Wie Prof. Dresselhaus erläutert, finden die Befruchtungsprozesse bei Blütenpflanzen gut geschützt in den mütterlichen Geweben der Samenanlage statt. Bislang ist nur wenig über die zugrundeliegenden Mechanismen der gegenseitigen Erkennung und Fusion männlicher und weiblicher Zellen bekannt. „Bei Tieren wird Kalzium als sogenanntem Signalmolekül eine ganz zentrale Rolle bei der intrazellulären Weiterleitung von Informationen zugeschrieben, beispielsweise bei der Erkennung der Keimzellen beider Geschlechtspartner“, sagt der Wissenschaftler. Die Forschungsarbeiten in Regensburg und Heidelberg galten daher dem Ziel, Änderungen der Kalzium-Konzentration in den Zellen „sichtbar“ zu machen. Neben der Verwendung von Biosensor und Fluoreszenzmikroskopie machten sich die Wissenschaftler in diesen Untersuchungen jüngst identifizierte Genregulationselemente aller an der Befruchtung beteiligten Zellen zu Nutze – ebenso wie die Möglichkeit, die Befruchtungsvorgänge auch bei Pflanzen isoliert an den weiblichen Sexualorganen durchzuführen.

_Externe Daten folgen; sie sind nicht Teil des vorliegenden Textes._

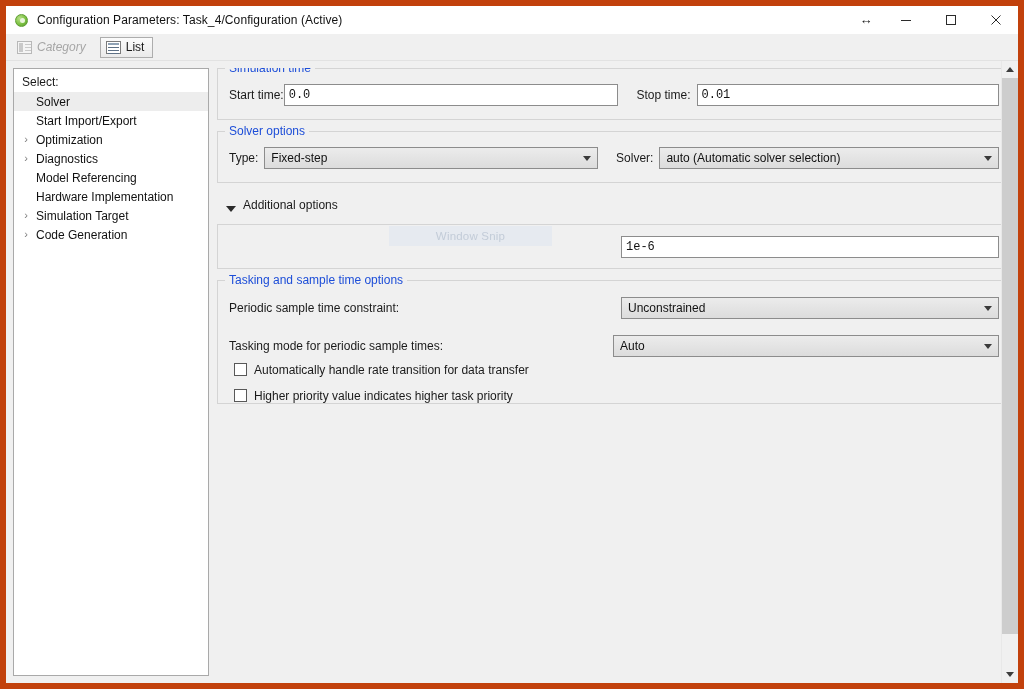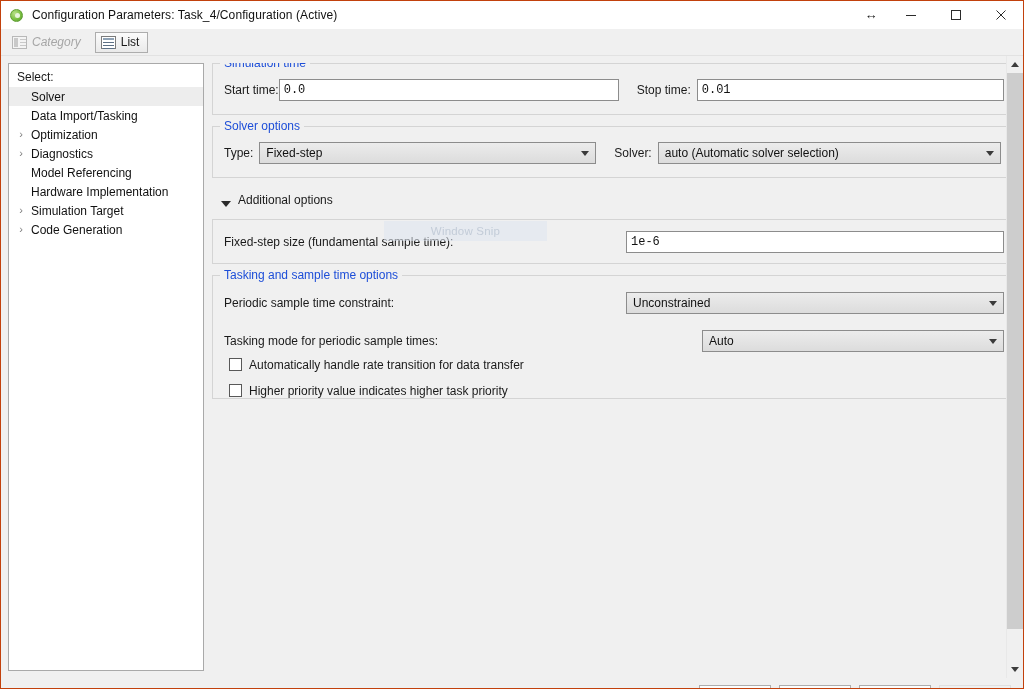"Configuration Parameters:" .window { border: 1px solid #c2410c -> 6px solid #c2410c }
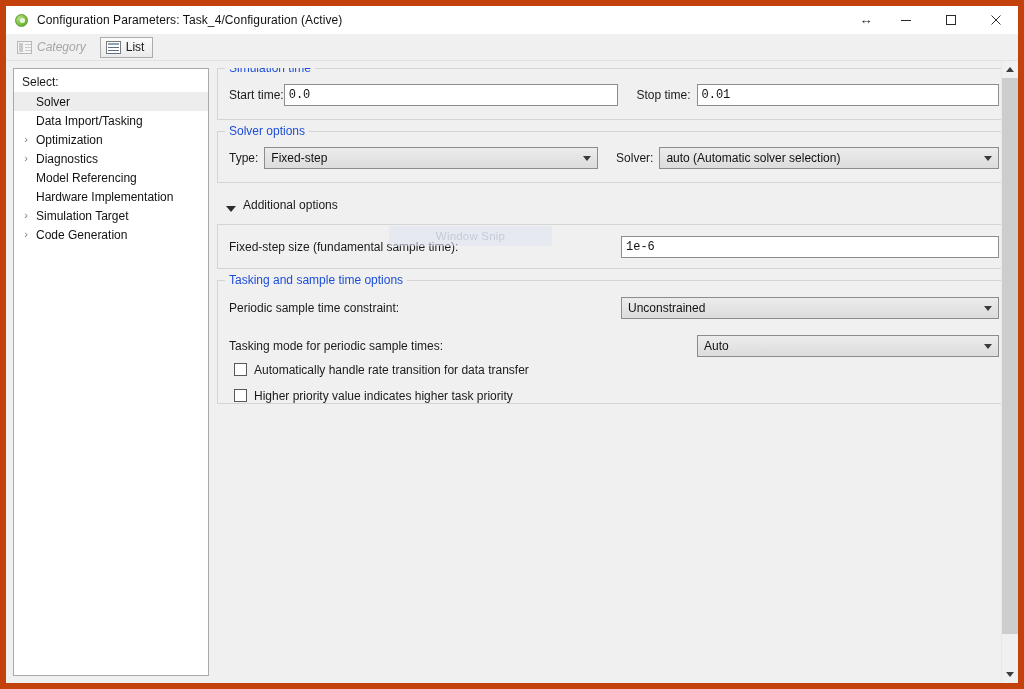"Data Import/Tasking" span.tree-label { text: Data Import/Tasking -> Start Import/Export }
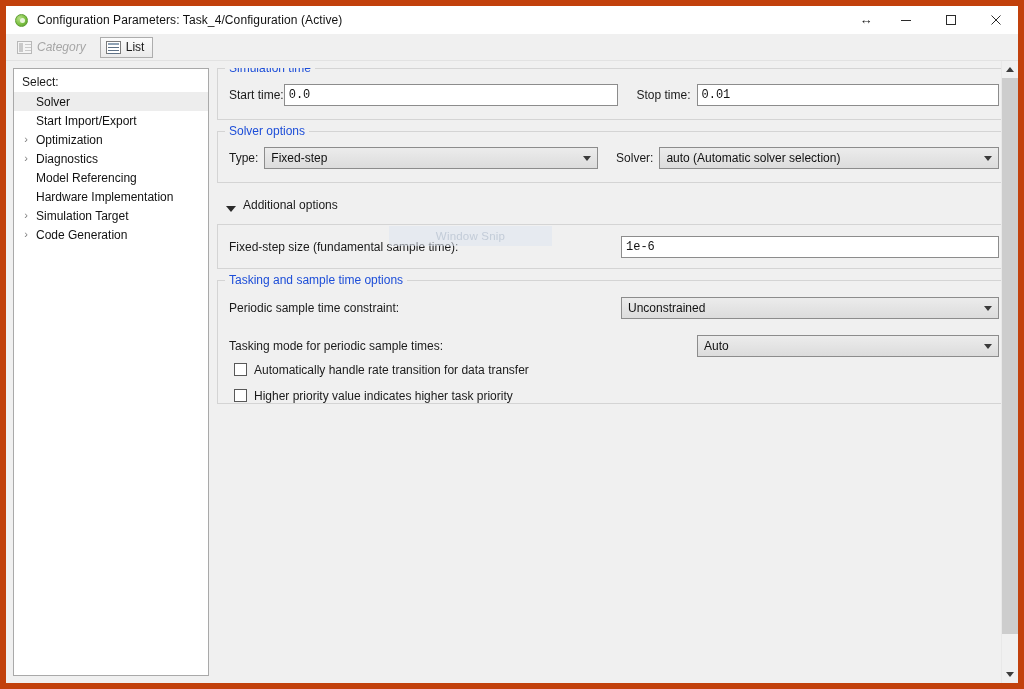"Fixed-step size (fundamental sample" span.lbl { html: <span>Fixed-step size (fundamental sample time):</span> -> none }
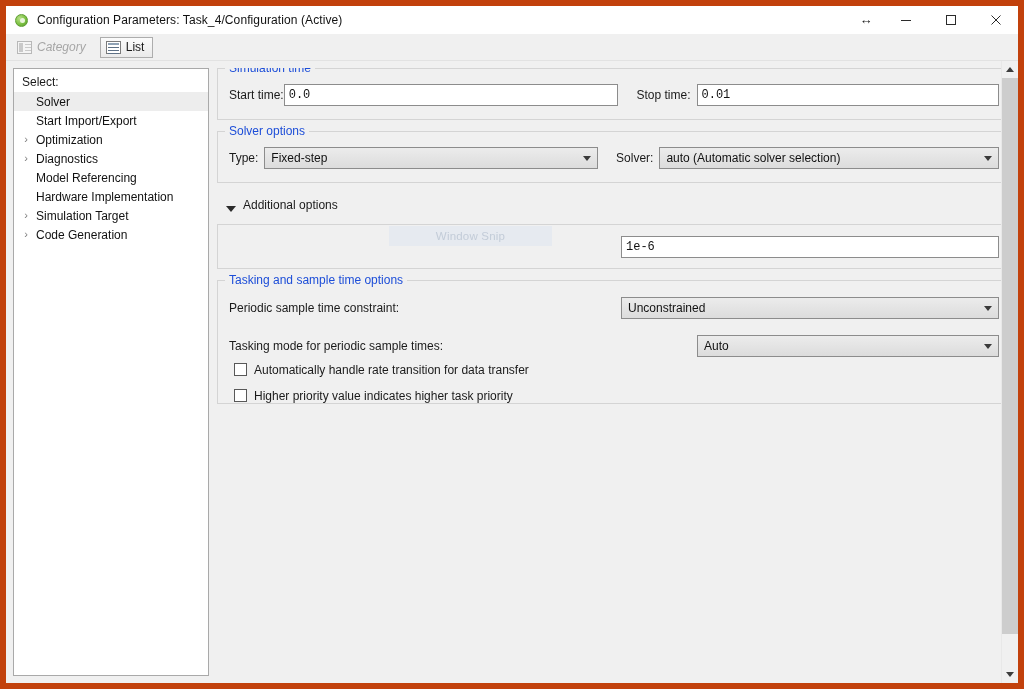"Auto" div.combo { width: 302px -> 386px }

Mit dieser neu entwickelten Methodik konnten die Wissenschaftler den gesamten Befruchtungsvorgang in Echtzeit in lebenden Zellen beobachten. Darüber hinaus ist es ihnen gelungen, die Verteilung von Kalzium und die Bedeutung dieses wichtigen Moleküls im Prozess der Befruchtung genauer zu untersuchen. Dabei hat sich gezeigt, dass oszillierende Kalzium-Wellen beim Kontakt zwischen Pollenschlauch und Eiapparat entstehen und eine zentrale Rolle beim Platzen des Pollenschlauchs spielen. „Eine erste Kalzium-Welle tritt in der Ei- und Zentralzelle bei der Spermazellfreisetzung auf und führt vermutlich zur Aktivierung beider Zellen, während eine weitere, länger anhaltende Kalzium-Welle die Fusion der Keimzellen und damit die erfolgreiche Befruchtung der Eizelle markiert“, beschreibt Dr. Großmann die Ergebnisse.

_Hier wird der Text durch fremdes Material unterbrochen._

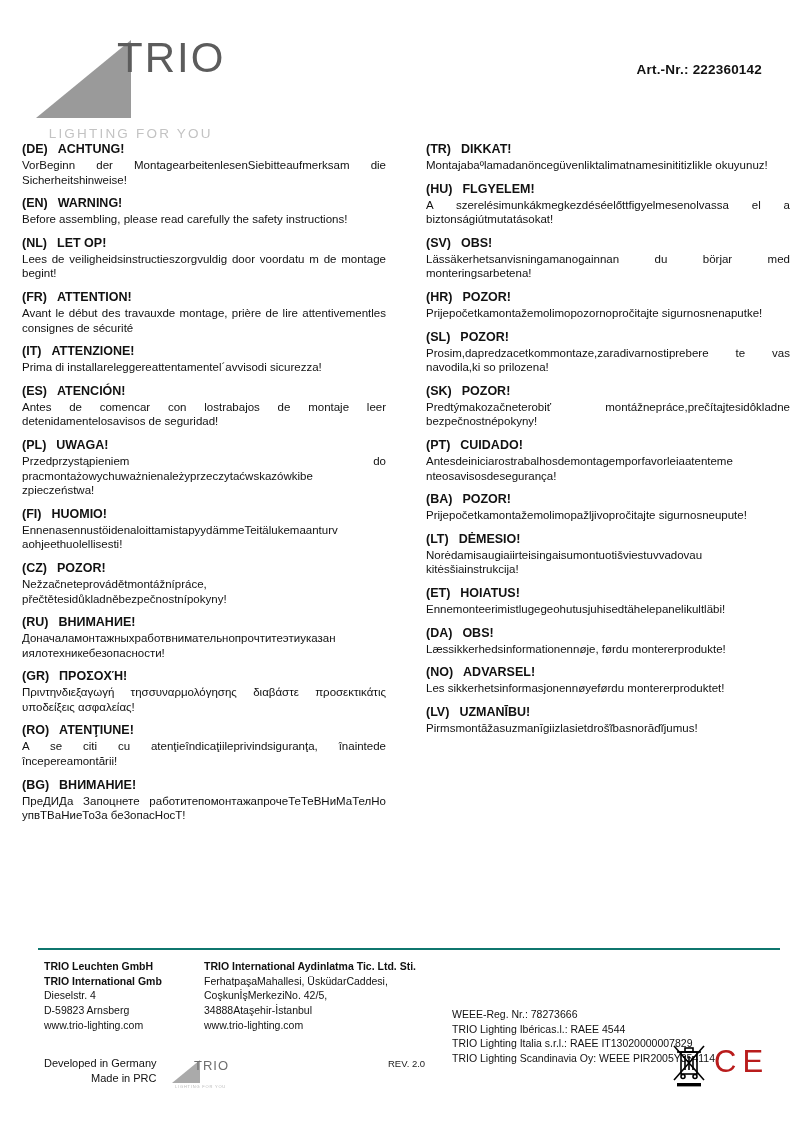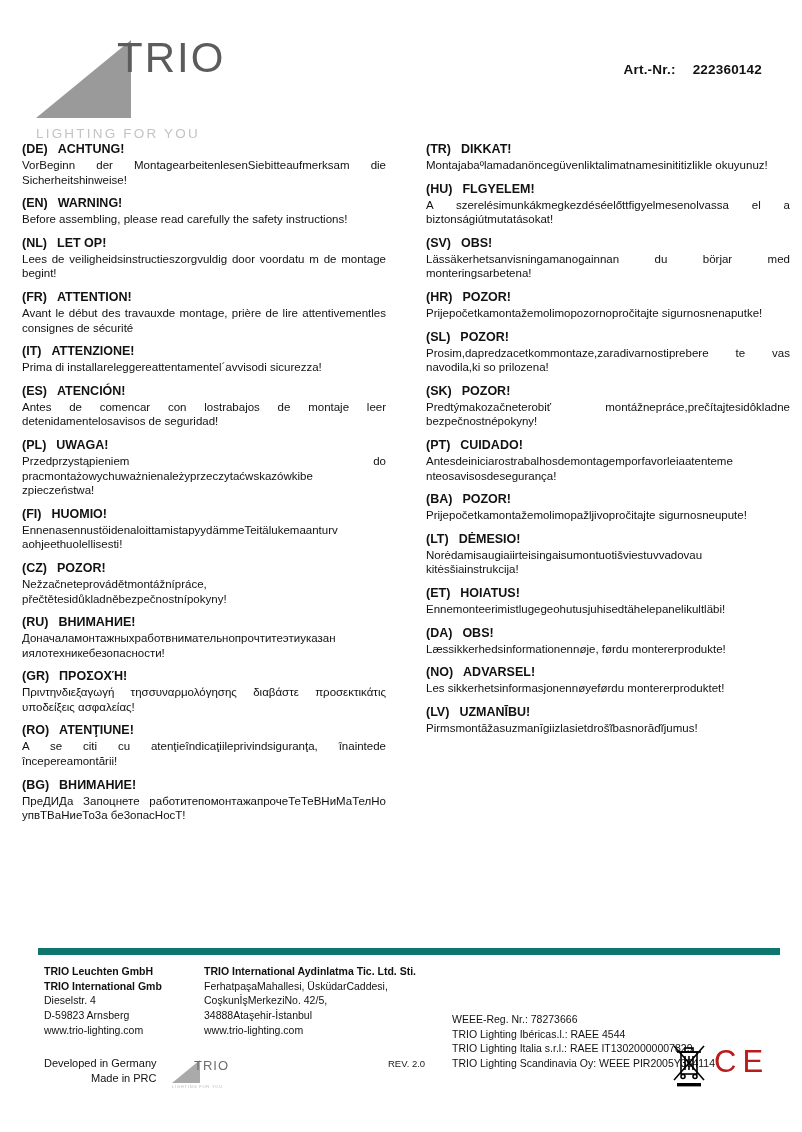"Art.-Nr.:" .artnr { gap: 17px -> 4px }
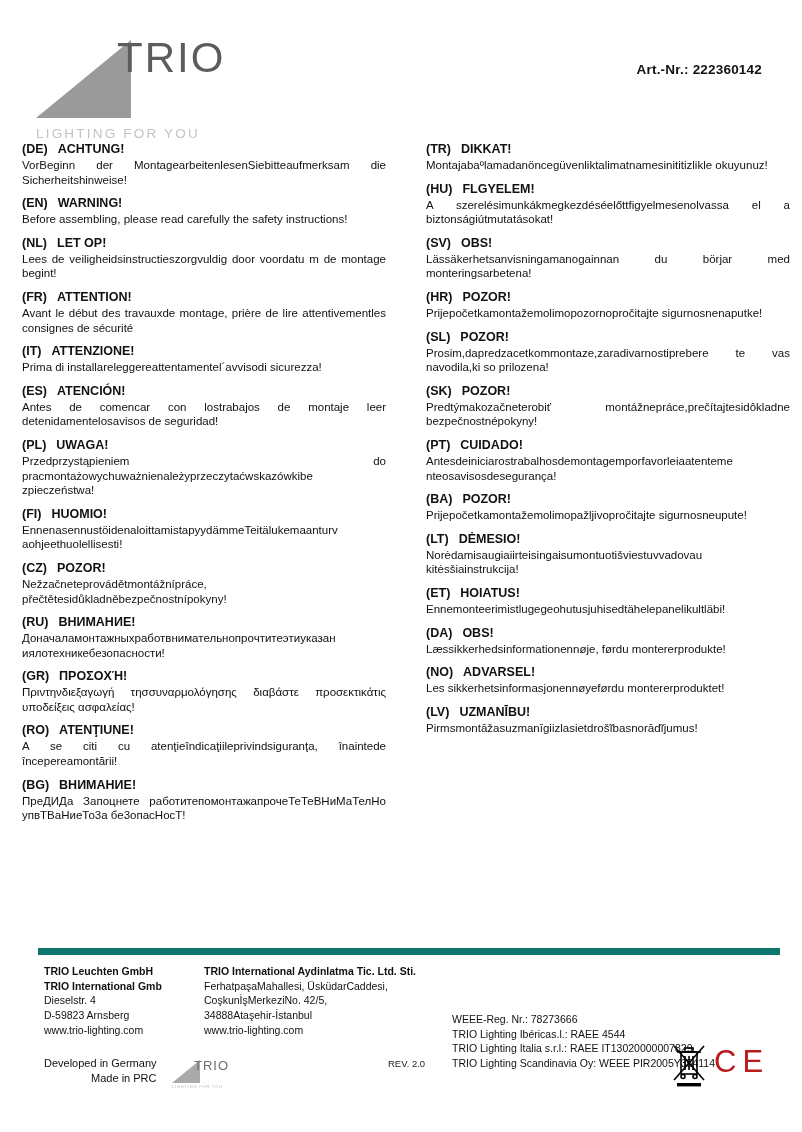"LIGHTING FOR YOU" .logo-sub { text-align: none -> center }
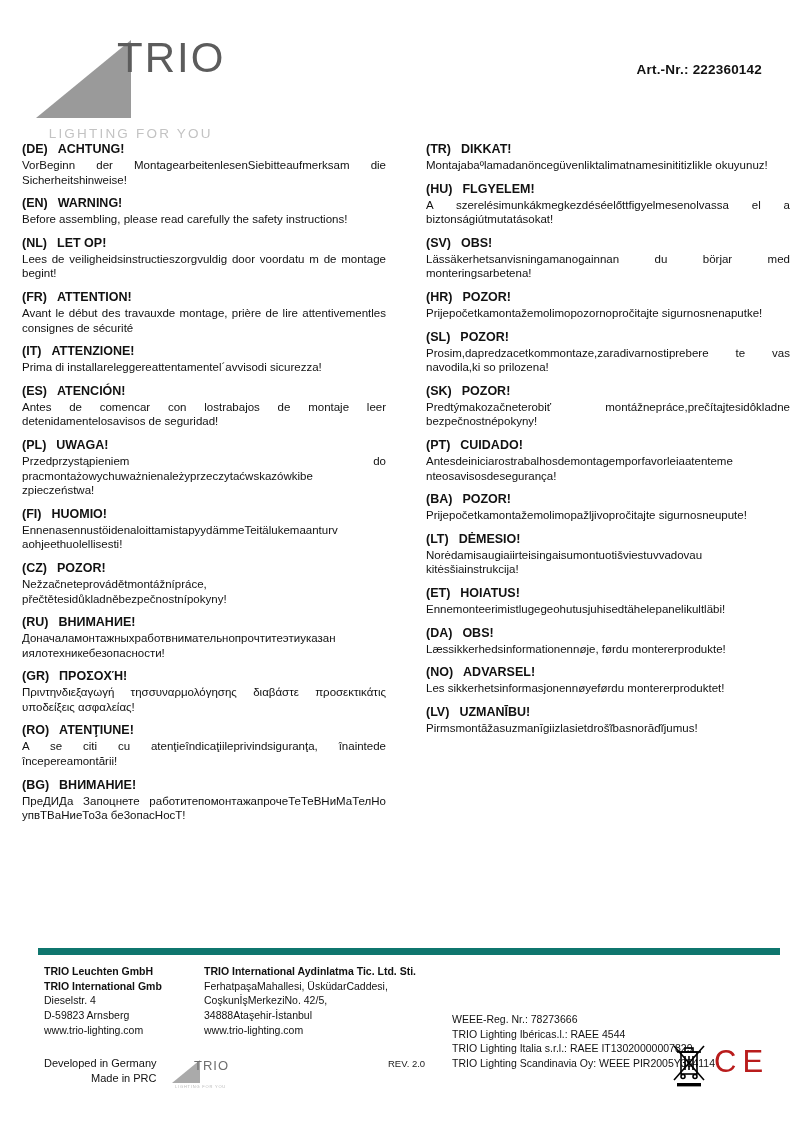"TRIO Leuchten GmbH" .footer { border-top: 7px solid #0f766e -> 2px solid #0f766e }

Welche molekularen Prozesse jeweils durch die Kalzium-Wellen ausgelöst werden, muss nach den Worten des Heidelberger Zellbiologen in weiteren Arbeiten untersucht werden. „Die bisher vorliegenden Forschungsergebnisse weisen jedoch bereits darauf hin, dass Kalzium eine zentrale Rolle auch bei der Befruchtung von Blütenpflanzen spielt, wobei die Muster der Kalzium-Signale für jeden beteiligten Zelltyp spezifisch sind“, so Dr. Großmann, der eine unabhängige Forschungsgruppe am Centre for Organismal Studies leitet und Mitglied des Exzellenzcluster CellNetworks der Universität Heidelberg ist. Bei ihren Untersuchungen arbeiteten die Regensburger und Heidelberger Wissenschaftler eng mit Kollegen der Carnegie Institution for Science in Stanford (USA) und der Ludwig-Maximilians-Universität München zusammen.